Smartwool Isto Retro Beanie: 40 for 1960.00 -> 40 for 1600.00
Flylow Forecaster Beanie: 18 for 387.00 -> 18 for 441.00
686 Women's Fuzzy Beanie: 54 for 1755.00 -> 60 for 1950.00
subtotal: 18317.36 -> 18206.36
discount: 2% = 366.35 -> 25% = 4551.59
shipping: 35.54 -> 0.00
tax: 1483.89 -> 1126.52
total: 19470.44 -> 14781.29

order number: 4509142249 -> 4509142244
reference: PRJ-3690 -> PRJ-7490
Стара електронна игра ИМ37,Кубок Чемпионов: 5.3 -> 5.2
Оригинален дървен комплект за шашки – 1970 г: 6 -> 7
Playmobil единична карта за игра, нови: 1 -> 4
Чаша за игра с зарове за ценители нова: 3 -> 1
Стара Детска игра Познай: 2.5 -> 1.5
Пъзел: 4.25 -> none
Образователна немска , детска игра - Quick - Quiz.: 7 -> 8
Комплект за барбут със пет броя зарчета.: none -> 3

┄┄┄┄┄┄

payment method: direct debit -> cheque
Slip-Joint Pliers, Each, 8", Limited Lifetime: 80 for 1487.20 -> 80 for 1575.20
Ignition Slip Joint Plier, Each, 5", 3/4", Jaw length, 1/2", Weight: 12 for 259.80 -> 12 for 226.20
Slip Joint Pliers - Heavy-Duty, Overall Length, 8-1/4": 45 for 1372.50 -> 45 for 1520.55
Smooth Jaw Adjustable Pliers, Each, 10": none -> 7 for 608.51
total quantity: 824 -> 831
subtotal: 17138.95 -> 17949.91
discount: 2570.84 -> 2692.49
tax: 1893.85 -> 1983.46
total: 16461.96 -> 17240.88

┄┄┄┄┄┄

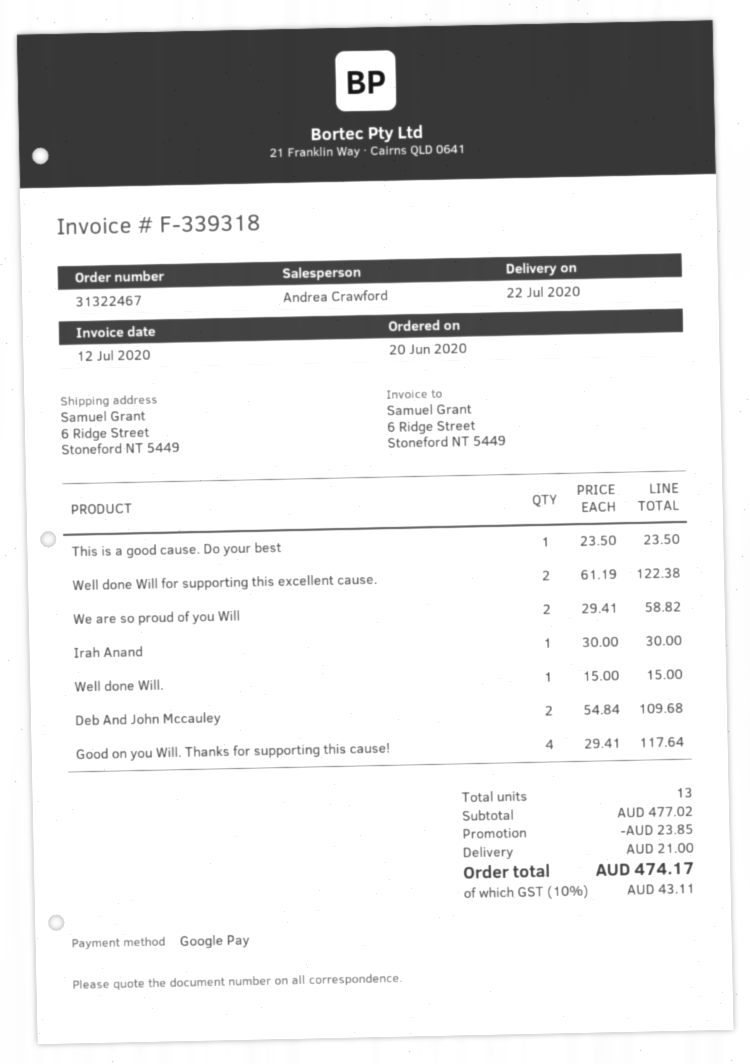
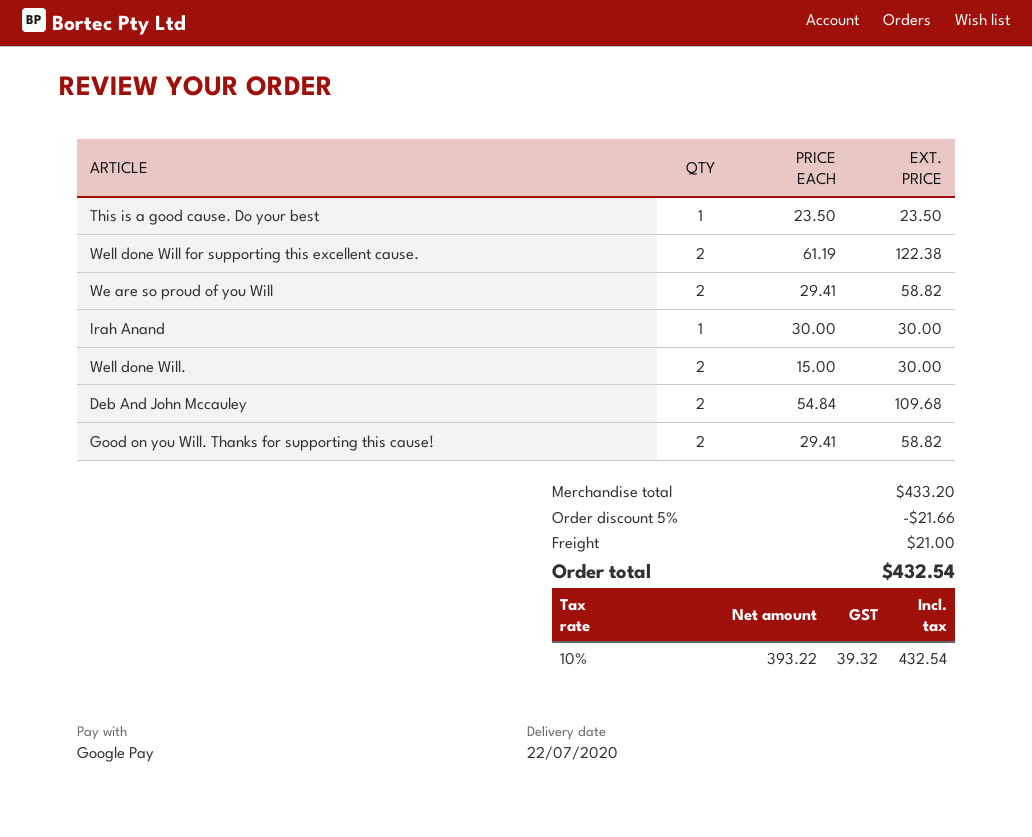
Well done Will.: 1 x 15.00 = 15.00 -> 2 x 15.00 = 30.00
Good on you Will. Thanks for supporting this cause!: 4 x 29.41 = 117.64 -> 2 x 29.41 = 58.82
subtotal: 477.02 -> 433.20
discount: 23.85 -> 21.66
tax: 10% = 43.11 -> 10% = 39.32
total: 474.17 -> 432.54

┄┄┄┄┄┄

§ **Directions**
Starting with the line above that holds "Оригинален дървен комплект" and stopping with the line that holds "Комплект за барбут", reproduce each line exactly, omitting all other lines.

§ **Answer to this exercise**
Оригинален дървен комплект за шашки – 1970 г: 6 -> 7
Playmobil единична карта за игра, нови: 1 -> 4
Чаша за игра с зарове за ценители нова: 3 -> 1
Стара Детска игра Познай: 2.5 -> 1.5
Пъзел: 4.25 -> none
Образователна немска , детска игра - Quick - Quiz.: 7 -> 8
Комплект за барбут със пет броя зарчета.: none -> 3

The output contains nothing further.